Section 43B(h) — payment to MSME suppliers within 45 days or disallowance — has become a major audit pain point since FY 2024-25. AI tools surface 43B(h) breaches across vendor / customer master + payment ledger. Practical workflow for tax audit + statutory audit + Form 3CD clause 26.

CCORAA Team21 January 20269 min read

AI in MSME Audits: Section 43B(h) Disallowance Surfacing and the New Compliance Load

Section 43B(h) of the Income Tax Act 1961 — introduced via Finance Act 2023 and effective from FY 2023-24 — requires that any sum payable by an assessee to a Micro or Small Enterprise (MSE, NOT Medium) for goods or services purchased be paid within the time prescribed under MSMED Act 2006 Section 15 (typically 45 days, or 15 days if no written agreement). Failure → the expense is disallowed in the year of accrual and allowed only in the year of payment.

For tax auditors, this is a substantial new procedure. For statutory auditors of MSE-receivable-heavy clients, this creates a compliance check + disclosure requirement in CARO 2020 + Schedule III. For the MSE supplier itself, this is a payment-tracking and follow-up workflow.

This post covers the substance of 43B(h), where AI helps significantly, and the practical workflow for tax + statutory audit engagements in FY 2024-25 and beyond.

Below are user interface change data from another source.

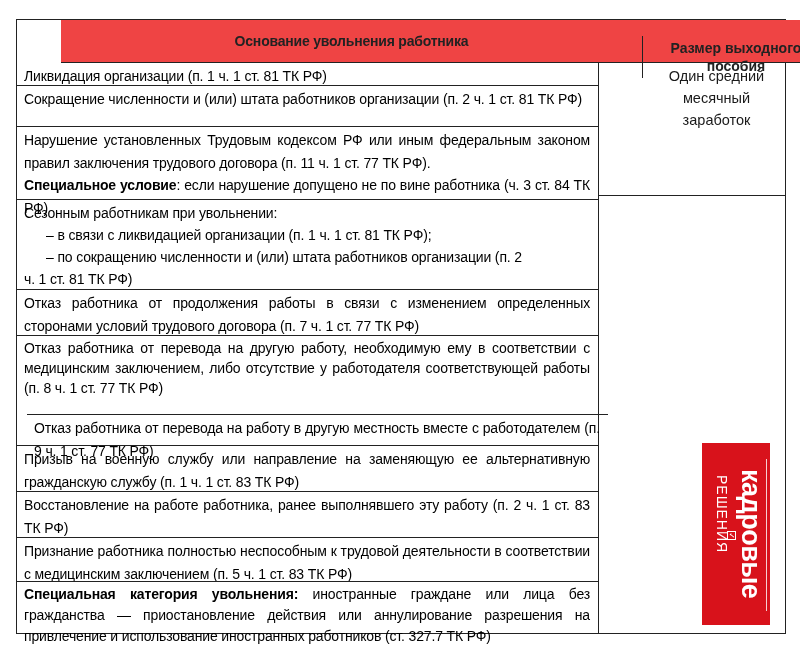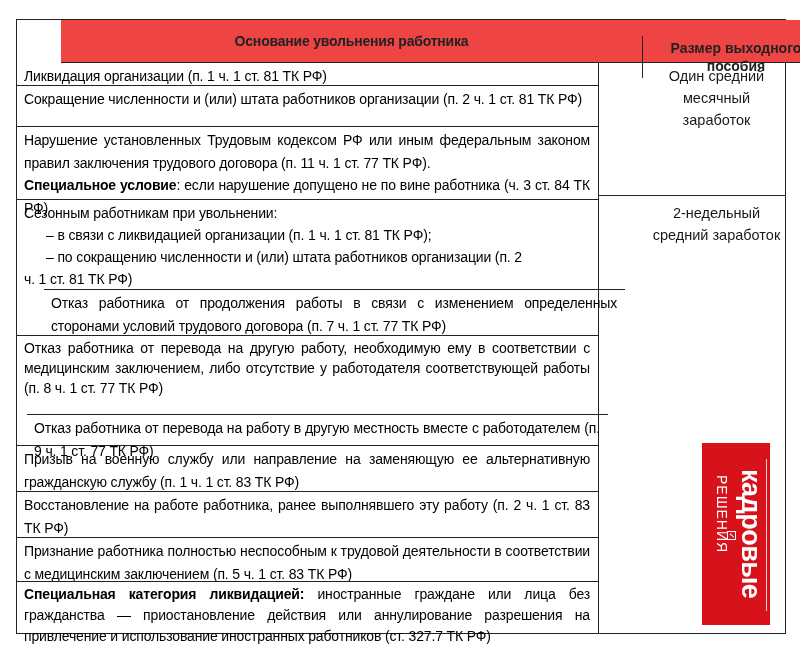"2-недельный" div.pay { html: <div> <div>2-недельный</div> <div>средний заработок</div> </div> -> none }
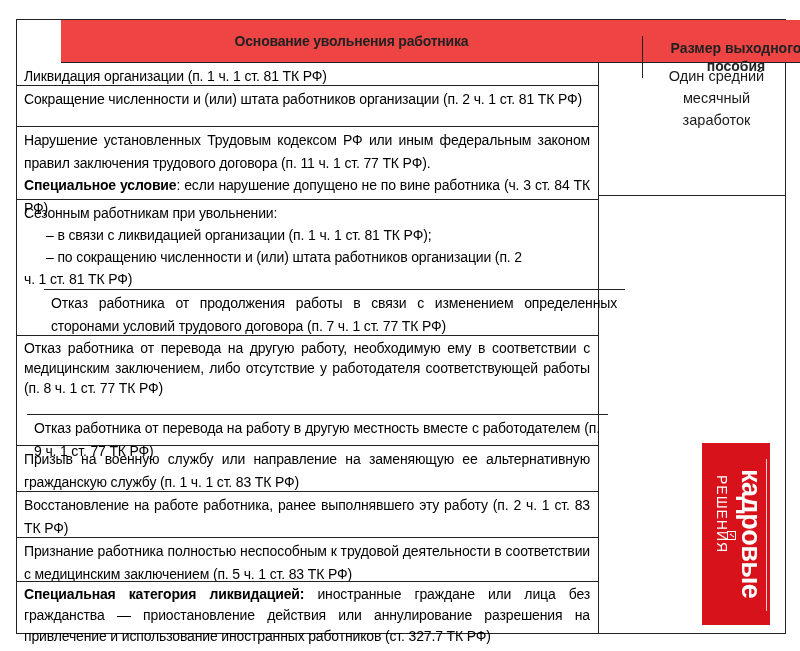"Отказ работника от продолжения работы" div.row { margin-left: 27px -> none }
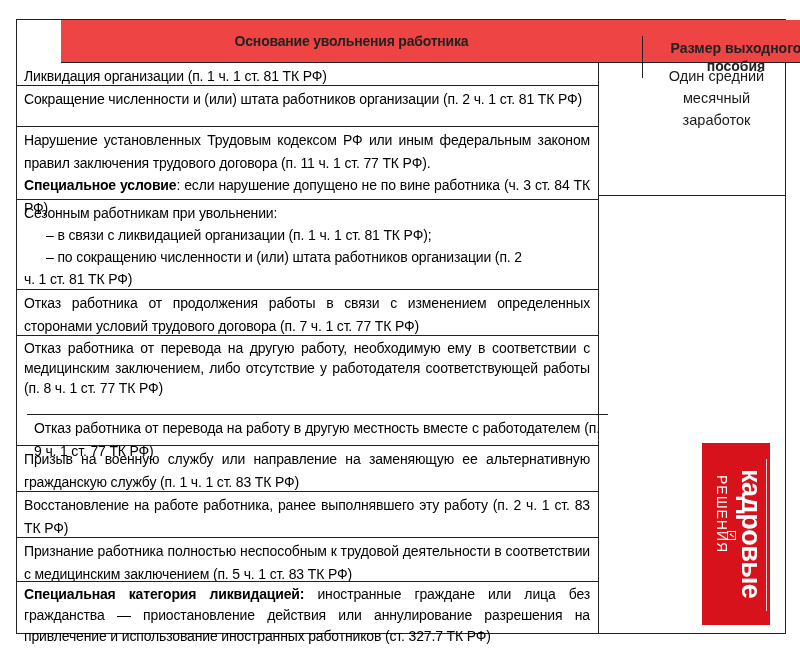"Специальная категория ликвидацией:" b { text: ликвидацией -> увольнения }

Section 43B(h) — the substance

The provision: for any sum payable to a Micro or Small Enterprise registered under MSMED Act 2006:

  • If paid within MSMED Section 15 timelines (typically 45 days with written agreement, 15 days without), the expense is allowed in the year of accrual.
  • If not paid within timeline, the expense is disallowed in the year of accrual under Section 43B(h) and allowed only in the year of actual payment.

Key points:

  1. MSE only, not Medium Enterprises. (Medium = turnover ₹50-250 cr; Small = ₹10-50 cr; Micro = ≤₹10 cr; Small + Micro together = MSE)
  2. Registration with MSMED matters — MSE supplier must be registered (have Udyam certificate)
  3. Goods or services, not just purchases
  4. 45 days standard / 15 days no-agreement — MSMED Section 15 reference
  5. Disallowance + later allowance — timing difference + interest implication

For Form 3CD, Clause 26 requires disclosure of unpaid amounts to MSE that have crossed the timeline + been disallowed.

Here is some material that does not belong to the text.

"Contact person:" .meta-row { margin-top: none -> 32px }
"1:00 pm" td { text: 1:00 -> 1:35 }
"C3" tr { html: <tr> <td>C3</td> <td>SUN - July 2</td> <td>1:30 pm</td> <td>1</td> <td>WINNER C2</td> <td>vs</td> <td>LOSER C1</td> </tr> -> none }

For CARO 2020, the entity's MSME compliance is checked under various clauses; specific 43B(h) treatment is in Form 3CD (tax) + Schedule III disclosure (Companies Act).

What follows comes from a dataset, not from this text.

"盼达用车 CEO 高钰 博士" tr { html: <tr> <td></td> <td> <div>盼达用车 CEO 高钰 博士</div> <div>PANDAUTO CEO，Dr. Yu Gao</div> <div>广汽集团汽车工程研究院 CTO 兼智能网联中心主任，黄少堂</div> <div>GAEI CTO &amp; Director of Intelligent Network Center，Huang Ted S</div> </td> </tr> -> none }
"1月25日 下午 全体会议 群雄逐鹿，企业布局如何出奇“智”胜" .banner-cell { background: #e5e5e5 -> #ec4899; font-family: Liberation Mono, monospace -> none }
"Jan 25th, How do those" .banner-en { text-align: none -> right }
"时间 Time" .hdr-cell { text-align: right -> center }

For Schedule III, the 2021 amendment requires separate disclosure of trade payables to MSME vs non-MSME, with ageing — this is the data source for 43B(h) testing.


Why this is hard manually

The substantive procedure:

For every supplier in vendor master:

  1. Is the supplier an MSE (Micro or Small)?
  2. If yes, has the supplier registered under MSMED (has Udyam certificate)?
  3. For every transaction with this supplier, was the payment within timeline?
  4. If not, is the expense disallowed and properly reported in Form 3CD clause 26?

For a mid-size entity with 200-500 vendors and 5,000-20,000 transactions:

  • Manual MSE classification: hours of cross-checking against Udyam registry
  • Manual timeline verification: thousands of transactions to check
  • Manual Form 3CD population: hours of summary work

Total manual effort per engagement: 30-80 hours of staff time. With AI, this drops to 4-8 hours.


Where AI helps

1. MSE classification

AI can match vendor master against:

  • Udyam registry data (via Udyam portal API or scraped data)
  • GSTIN-based business size classification (cross-reference)
  • Public business intelligence sources for size estimation

For each vendor: confirmed MSE / probable MSE / not MSE / unverified. The auditor reviews the unverified list manually.

2. Timeline verification

AI cross-references invoice date + payment date for every transaction with MSE vendors:

  • Within 45 days (assuming agreement): allowed
  • Within 15 days (assuming no agreement): allowed
  • Beyond: 43B(h) trigger

The output is a list of transactions exceeding timeline with the disallowance amount.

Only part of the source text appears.